401369 Professional Project In Health 1 Suicide Prevention Post Hospital Care Assessment 2 Answer
ASSESSMENT 1: PROFESSIONAL PROJECT IN HEALTH 1 SUICIDE PREVENTION POST HOSPITAL CARE
Suicide is a recognised public health priority in Australia. In particular, the suicide deaths also with suicide attempts are more common in young women, portend risks for future suicide carry significant costs in healthcare burden and productivity losses. More importantly, the period immediately after discharge from an inpatient unit is a time when the rate of suicide risk is at greatest (Discharge and follow-up of a person at risk of suicide, 2020). For this purpose, suicide prevention planning is more important in the case of post-discharge duration. On the other hand, individual mental health problems are not only the reason of suicide because as per recent reports of USA and Greece, but the rate of suicide is also enhancing due to the risk factors like rurality, ATSI status, physical disability and exposure to abuse after post-discharge of care. In this regard, the aim of the research is to reduce the rate of suicide post the hospital care and for this purpose, the researcher is intended to introduce a mobile application for prevention of suicide in Western Sydney local health district to support future development of healthcare practices.
Hospital treated deliberate self-harm (DSH) is very common as a repetition of DSH within 1 year of hospital admission takes place at an average portion of 15% (Stevens et al., 2019). As per the findings, the DSH is associated with a range of psychiatric issues such as the enhanced risk of suicide attempts and death. More particularly, in Australia, deliberate self-harm is accounted for around 6% of entire hospitalised injury cases during 2012-13 (Stevens et al., 2019). There are lots of public health interventions available to prevent the suicidal intentions though the most worrying fact is that, the public health interventions in Australia for preventing suicide have been largely ineffective. As per the findings, the Australian Government spent around $128 million on various suicide prevention activities, however, as per evidence, the activities are not sufficient for changes in suicidal rates (Mental Health Commission of NSW, 2018). This is the wicked problem being addressed in this study that aims to enhance suicide prevention post-hospital care through the implementation of the mobile application.
Aims and objective
The aim of the research is to reduce the number of suicidal cases in Western Sydney LHD after being in care and thereby, introducing new mobile application for suicide prevention.

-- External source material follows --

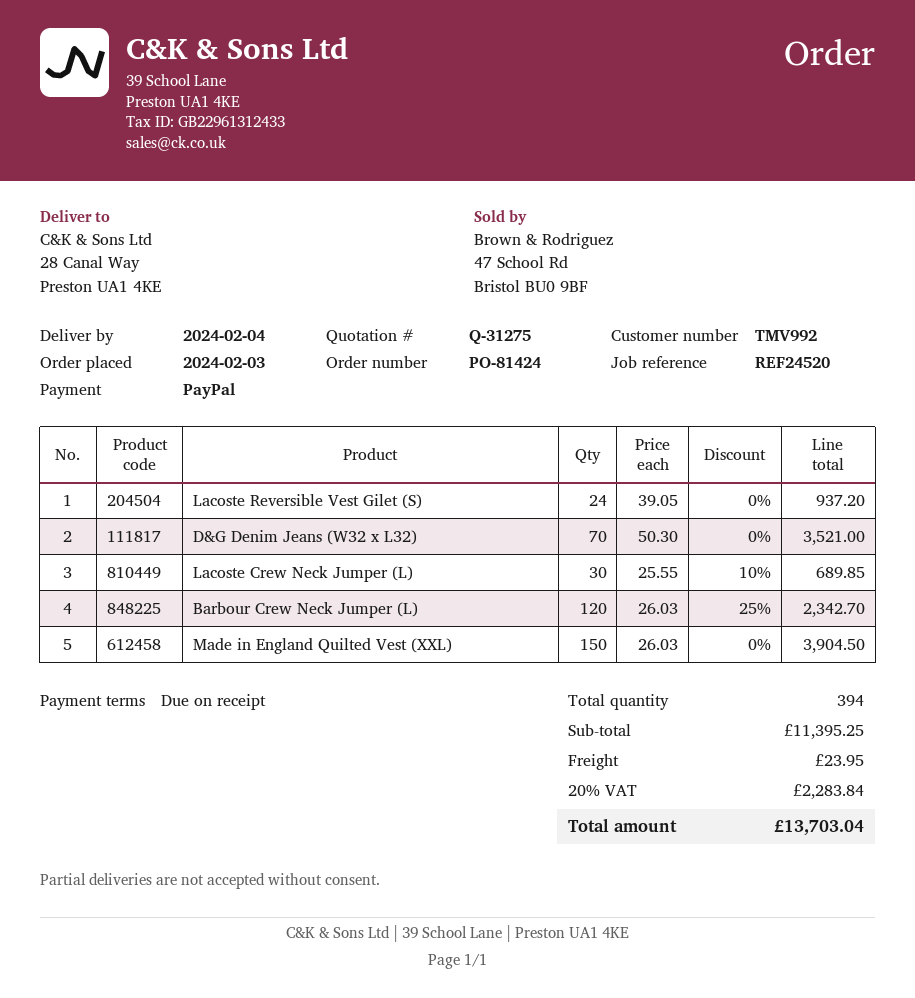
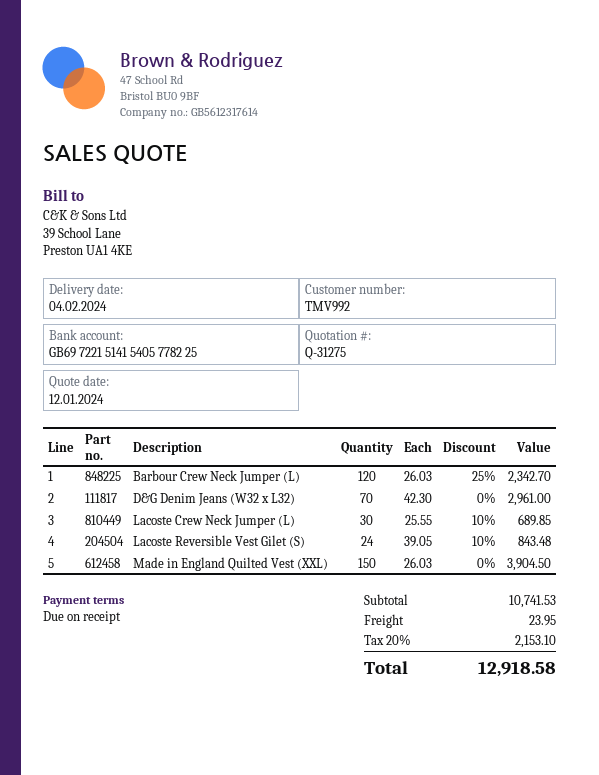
Lacoste Reversible Vest Gilet (S): 24 x 39.05 = 937.20 -> 24 x 39.05 - 10% = 843.48
D&G Denim Jeans (W32 x L32): 70 x 50.30 = 3521.00 -> 70 x 42.30 = 2961.00
subtotal: 11395.25 -> 10741.53
tax: 20% = 2283.84 -> 20% = 2153.10
total: 13703.04 -> 12918.58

- To develop existing knowledge and perception regarding the reason why suicide risk is high post-hospital discharge among the doctors, nurses and other healthcare professionals
- To reduce suicidal cases post-hospital care in Western Sydney LHD mainly among young patients
- To introduce a new mobile application to help people to reduce suicide risk factors during care or immediately post-hospital care
Rate of suicide in Australia:
Suicide can be considered as the leading cause of death globally particularly, more common amongst the young community. In Australia, each year, more than 60,000 people make suicide attempt each year and as of 2011, around 2200 cases of suicides found in Australia and out of this, 76% were males (Lifeline, 2020). However, as per the record of 2018, around 3,046 Australians aged between 15 and 44 make suicides and this shows that the suicidal cases are rising day by day (Discharge and follow-up of a person at risk of suicide, 2020).
Figure 1: Suicide Rate in Australia, 2014
(Source: HealthStats, 2020)
For reducing the rate of a suicidal trend, in the year of 2018, the NSW Government announced to invest $87 million towards Zero Suicide initiatives (Health NSW, 2019).

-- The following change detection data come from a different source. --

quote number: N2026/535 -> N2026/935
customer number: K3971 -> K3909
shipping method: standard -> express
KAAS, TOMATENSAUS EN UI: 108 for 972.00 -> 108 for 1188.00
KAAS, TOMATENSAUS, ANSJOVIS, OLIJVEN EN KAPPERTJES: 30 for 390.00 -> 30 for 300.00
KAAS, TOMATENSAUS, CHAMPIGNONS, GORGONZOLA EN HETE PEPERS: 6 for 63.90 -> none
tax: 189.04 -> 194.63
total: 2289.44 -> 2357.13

Suicide risk after the discharge from care is high, more particularly in the first few weeks (Psychiatric Services, 2013). Moreover, 55% of suicides takes places within a week of discharge and 49% of those people died before the first-follow-up appointment (Psychiatric Services, 2013). Thus, discharged patients, being viewed as high-risk of suicide must have immediate solution-focused approaches. Here, according to the viewpoint of Zalsman et al., (2016), follow-up of people who attempt to suicide need to be strongly supported by data and should be included in the national suicide prevention strategy.

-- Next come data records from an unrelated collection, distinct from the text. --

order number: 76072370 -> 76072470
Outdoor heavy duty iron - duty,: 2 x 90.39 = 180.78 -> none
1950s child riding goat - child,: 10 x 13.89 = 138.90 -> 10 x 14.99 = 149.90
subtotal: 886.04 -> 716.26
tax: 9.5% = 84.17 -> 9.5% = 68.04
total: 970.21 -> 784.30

Some of the main solution-focused approaches include
Person-centred: Treatment options need to be provided in a personal manner through relationship-building (Itakura & Kato, 2016).
Cognitive behavioural: provide training to the patient to prevent and identify mental health behaviour.
Dialectical behaviour therapy: this is CBT-focused approach to understand the patient's feelings.
Thus, as per understanding, for preventing suicidal trends, it is crucial to consider the treatments that deal with people feelings in terms of people’s emotional growth.
Leading use of a mobile application for suicide prevention
In spite of having various solution-based approaches, the immediate help during the time of crisis can be considered as very critical. According to the viewpoint of Stevens et al., (2019), those who may be experiencing suicidal ideation confront potential obstacles to help-seeking such as not perceiving the need for professional help, cost of services, lack of time or fear of stigma or disclosure. Particularly, 40% of people with suicidal ideation do not seek medical care or may not have access to healthcare services (Larsen, Nicholas, & Christensen, 2016). Here, digital interventions delivered through mobile devices may enhance access to mental health care. Moreover, mobile applications are low-cost, discrete and convenient to use and thus, the applications are suitable for delivering suicide prevention interventions with proper support and privacy during the time of crisis (Martinengo et al., 2019).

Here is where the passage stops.